3) This proposal removes 8 characters from Everson's proposal because they are considered to be composites of other encoded characters:


BURMESE LETTER AA = LETTER A + VOWEL SIGN AA
BURMESE LETTER UU = LETTER U + VOWEL SIGN II
BURMESE LETTER AU = VOWEL SIGN E + LETTER O + VOWEL SIGN AA + SIGN KILLER
BURMESE LETTER AI = LETTER A + LETTER AI
BURMESE LETTER UI = LETTER A + LETTER I + LETTER U
BURMESE VOWEL SIGN O = VOWEL SIGN E + VOWEL SIGN AA
BURMESE VOWEL SIGN AU = VOWEL SIGN E + VOWEL SIGN AA + SIGN KILLER
BURMESE VOWEL SIGN UI = LETTER I + LETTER U

2) This proposal adds the 4 subscript letters because they are considered core letters of the alphabet:

U+14B3 BURMESE SUBSCRIPT LETTER YA (ya pang., ya pin)
U+14B4 BURMESE SUBSCRIPT LETTER RA (ra rac, ya yi)
U+14B5 BURMESE SUBSCRIPT LETTER VA (wa chwe, wa hswe)
U+14B6 BURMESE SUBSCRIPT LETTER HA (ha thui:, ha htou)


The remaining subscripts and ligatures are to be formed with the BURMESE VIRAMA.

4) This proposal assigns the Burmese script letters used for Sanskrit and minority languages spoken in Myanmar such as Mon, Karen, and Shan to a separate range beginning at U+14D0. The Myanmar Language Commission is still trying to determine the full set of such characters.
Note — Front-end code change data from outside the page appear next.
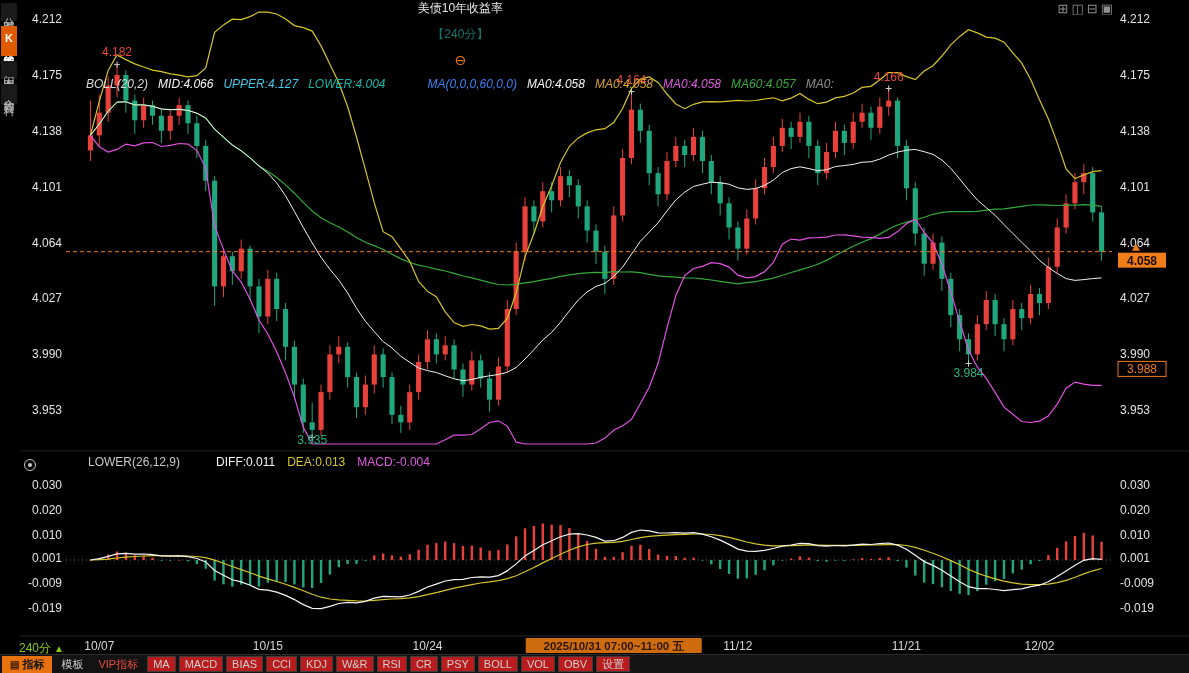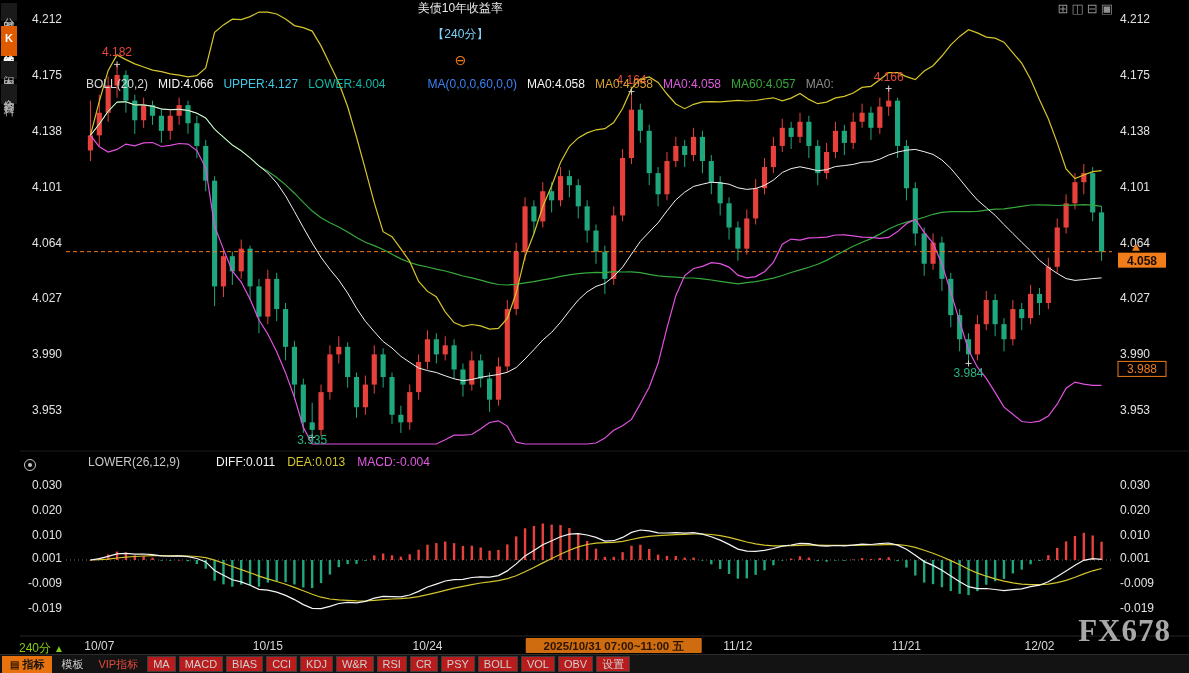--- a/index.html
+++ b/index.html
@@ -13,7 +13,7 @@
   
   .topbar{position:absolute;left:86px;top:0;height:22px;display:flex;align-items:center;gap:9px;font-size:12px;z-index:4;white-space:nowrap;flex-direction:column;}
   .topbar .title{color:#e9e9e9;}
-  .topbar .period{color:#7dd3fc;}
+  .topbar .period{color:#0f766e;}
   .topbar .linkicon{color:#f07c1a;font-size:14px;cursor:pointer;}
   .ind{margin-right:1px;}
   #winbtns{position:absolute;right:76px;top:2px;z-index:6;display:flex;gap:3px;}

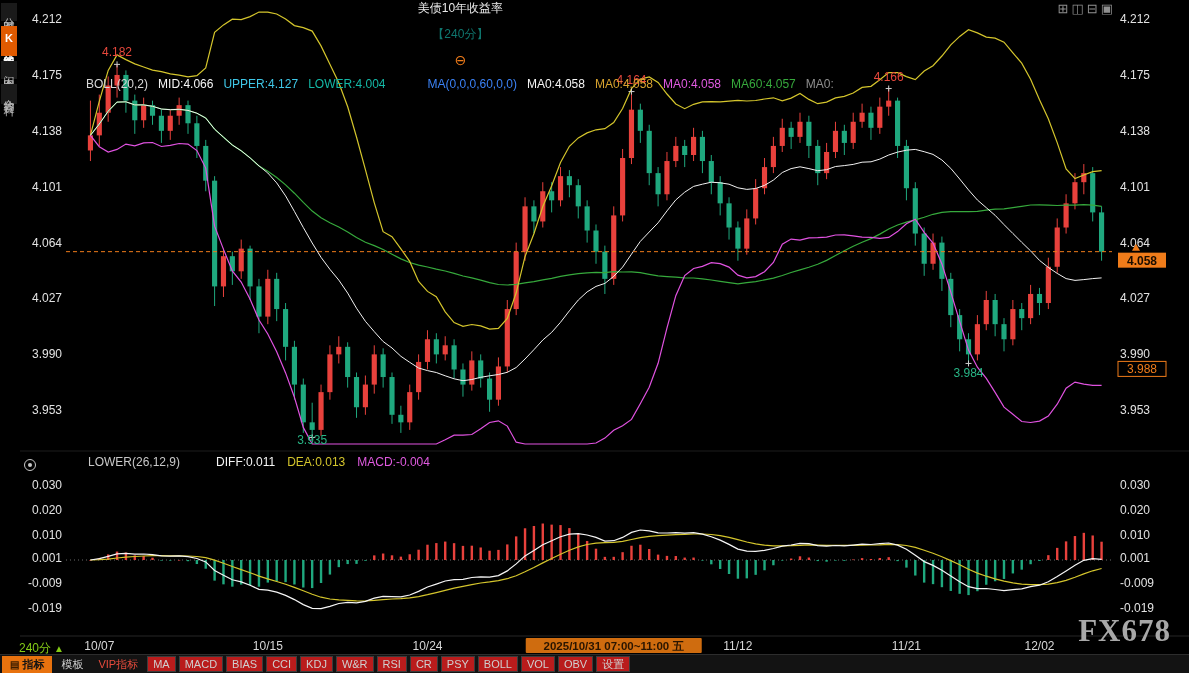--- a/index.html
+++ b/index.html
@@ -15,7 +15,7 @@
   .topbar .title{color:#e9e9e9;}
   .topbar .period{color:#0f766e;}
   .topbar .linkicon{color:#f07c1a;font-size:14px;cursor:pointer;}
-  .ind{margin-right:1px;}
+  .ind{margin-right:1px;font-style:italic;}
   #winbtns{position:absolute;right:76px;top:2px;z-index:6;display:flex;gap:3px;}
   .wbtn{color:#909090;font-size:13px;line-height:13px;cursor:pointer;}
   

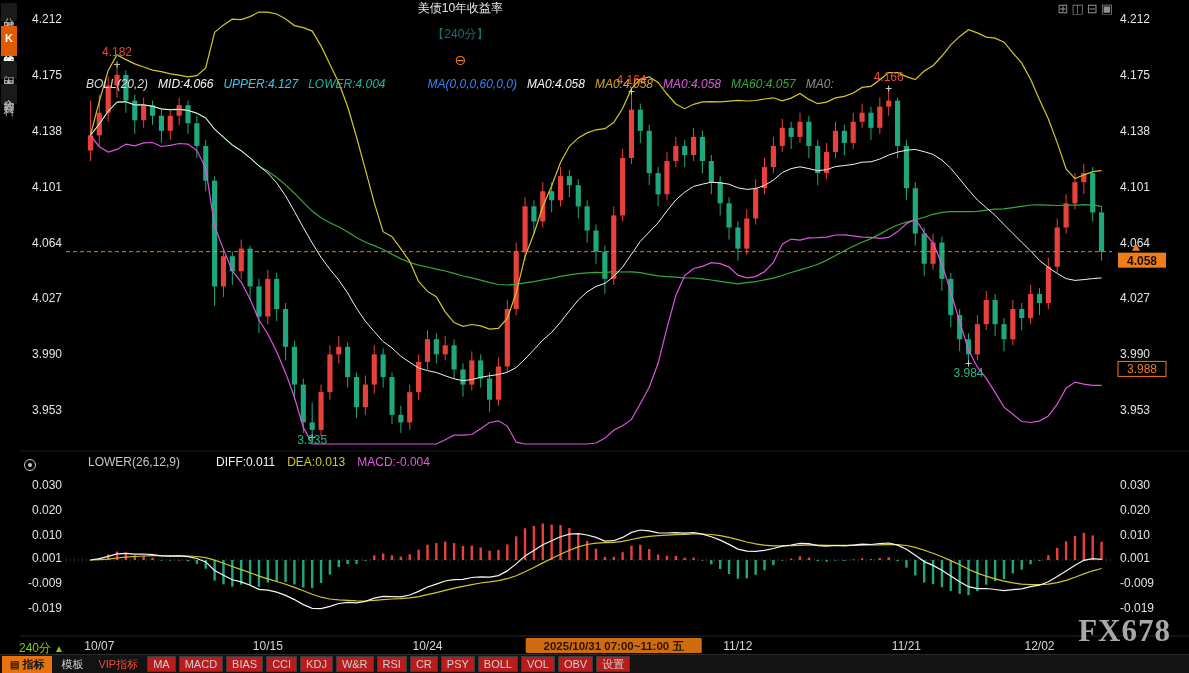--- a/index.html
+++ b/index.html
@@ -497,7 +497,6 @@
     <span>240分</span><span class="up">▲</span>
   </div>
 
-  <div class="watermark">FX678</div>
 
   <div class="toolbar" id="toolbar">
       <span class="tb primary">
The 10 Sanskrit letters encoded in Everson's proposal are assigned the code points U+14D0 - U+14D9. The code points U+14DA- U+14FF are set aside for the minority languages pending future assignment.

Character Code Assignments and Names

U+1480 BURMESE LETTER KA (ka. krii:, ka ji)
U+1481 BURMESE LETTER KHA (kha. khwe:, hka gwei)
U+1482 BURMESE LETTER GA (ga. ngay, ga nge)
U+1483 BURMESE LETTER GHA (gha. khrii:, ga ji)
U+1484 BURMESE LETTER NGA (nga.)
U+1485 BURMESE LETTER CA (ca. lum:, hsa loun)
U+1486 BURMESE LETTER CHA (cha. lim, hsa lein)
U+1487 BURMESE LETTER JA (ja. khwai:, za gwe)
U+1488 BURMESE LETTER JHA (jha. myang-chwai:, za myinzwe)
U+1489 BURMESE LETTER NYA (nya. kale:, nya galei)
U+148A BURMESE LETTER NNYA (nnya. krii:, nya ji)
U+148B BURMESE LETTER TTA (tta. samlyang:khyit, ta talinjei)
U+148C BURMESE LETTER TTHA (ttha. wam:bhai:, hta wunbe)
U+148D BURMESE LETTER DDA (dda. rang-kok, da yingau)
U+148E BURMESE LETTER DDHA (ddha. re-mhut, da yeihmou)
U+148F BURMESE LETTER NNA (nna. krii:, na ji)
U+1490 BURMESE LETTER TA (ta. wam:puu, ta wunbu)
U+1491 BURMESE LETTER THA (tha. chang-thuu:, hta hsindu)
U+1492 BURMESE LETTER DA (da. twe:, da dwei)
U+1493 BURMESE LETTER DHA (dha. okkhyuik, da auhcai)
U+1494 BURMESE LETTER NA (na. ngay, na nge)
U+1495 BURMESE LETTER PA (pa. cok, pa zau)
U+1496 BURMESE LETTER PHA (pha. uuthep, hpa outhou)
U+1497 BURMESE LETTER BA (ba. thakkhyuik, ba lahcai)
U+1498 BURMESE LETTER BHA (bha. kun:, ba goun)
U+1499 BURMESE LETTER MA (ma.)
U+149A BURMESE LETTER YA (ya. paklak, ya pale)
U+149B BURMESE LETTER RA (ra. kok, ya gau)
U+149C BURMESE LETTER LA (la.)
U+149D BURMESE LETTER WA (wa.)
U+149E BURMESE LETTER SA (sa., tha)
U+149F BURMESE LETTER HA (ha.)
U+14A0 BURMESE LETTER LLA (lla. krii:, la ji)
U+14A1 BURMESE LETTER A (a.)
U+14A2 BURMESE LETTER I (Paa-lii. atkharaa i., Pali ehkaya i)
U+14A3 BURMESE LETTER II (atkharaa i., ehkaya i)
U+14A4 BURMESE LETTER U (atkharaa u., ehkaya u)
U+14A5 BURMESE LETTER E
U+14A6 BURMESE LETTER O (o.)
U+14A7 BURMESE VOWEL SIGN AA (re: khya., yei hca)
U+14A8 BURMESE VOWEL SIGN I (lum:krii: tang, lounji tin)
U+14A9 BURMESE VOWEL SIGN II (lum:krii: tang chan khat, lounji tin hsan hka)
U+14AA BURMESE VOWEL SIGN U (takhyong: ngang, tahcaun ngin)
U+14AB BURMESE VOWEL SIGN UU (nhac-khyong: ngang, hnacaun ngin)
U+14AC BURMESE VOWEL SIGN E (sawe: thui:, thawei htou)
U+14AD BURMESE VOWEL SIGN AI (nok pac, nay pyi)
U+14AE BURMESE SIGN ANUSVARA (se:se tang, theidhei tin)
U+14AF BURMESE SIGN DOT BELOW (ok-ka. mrac, auka myi)
U+14B0 BURMESE SIGN VISARGA (rhe.ka. pok, hyeiga pai)
U+14B1 BURMESE SIGN KILLER (asat, atha)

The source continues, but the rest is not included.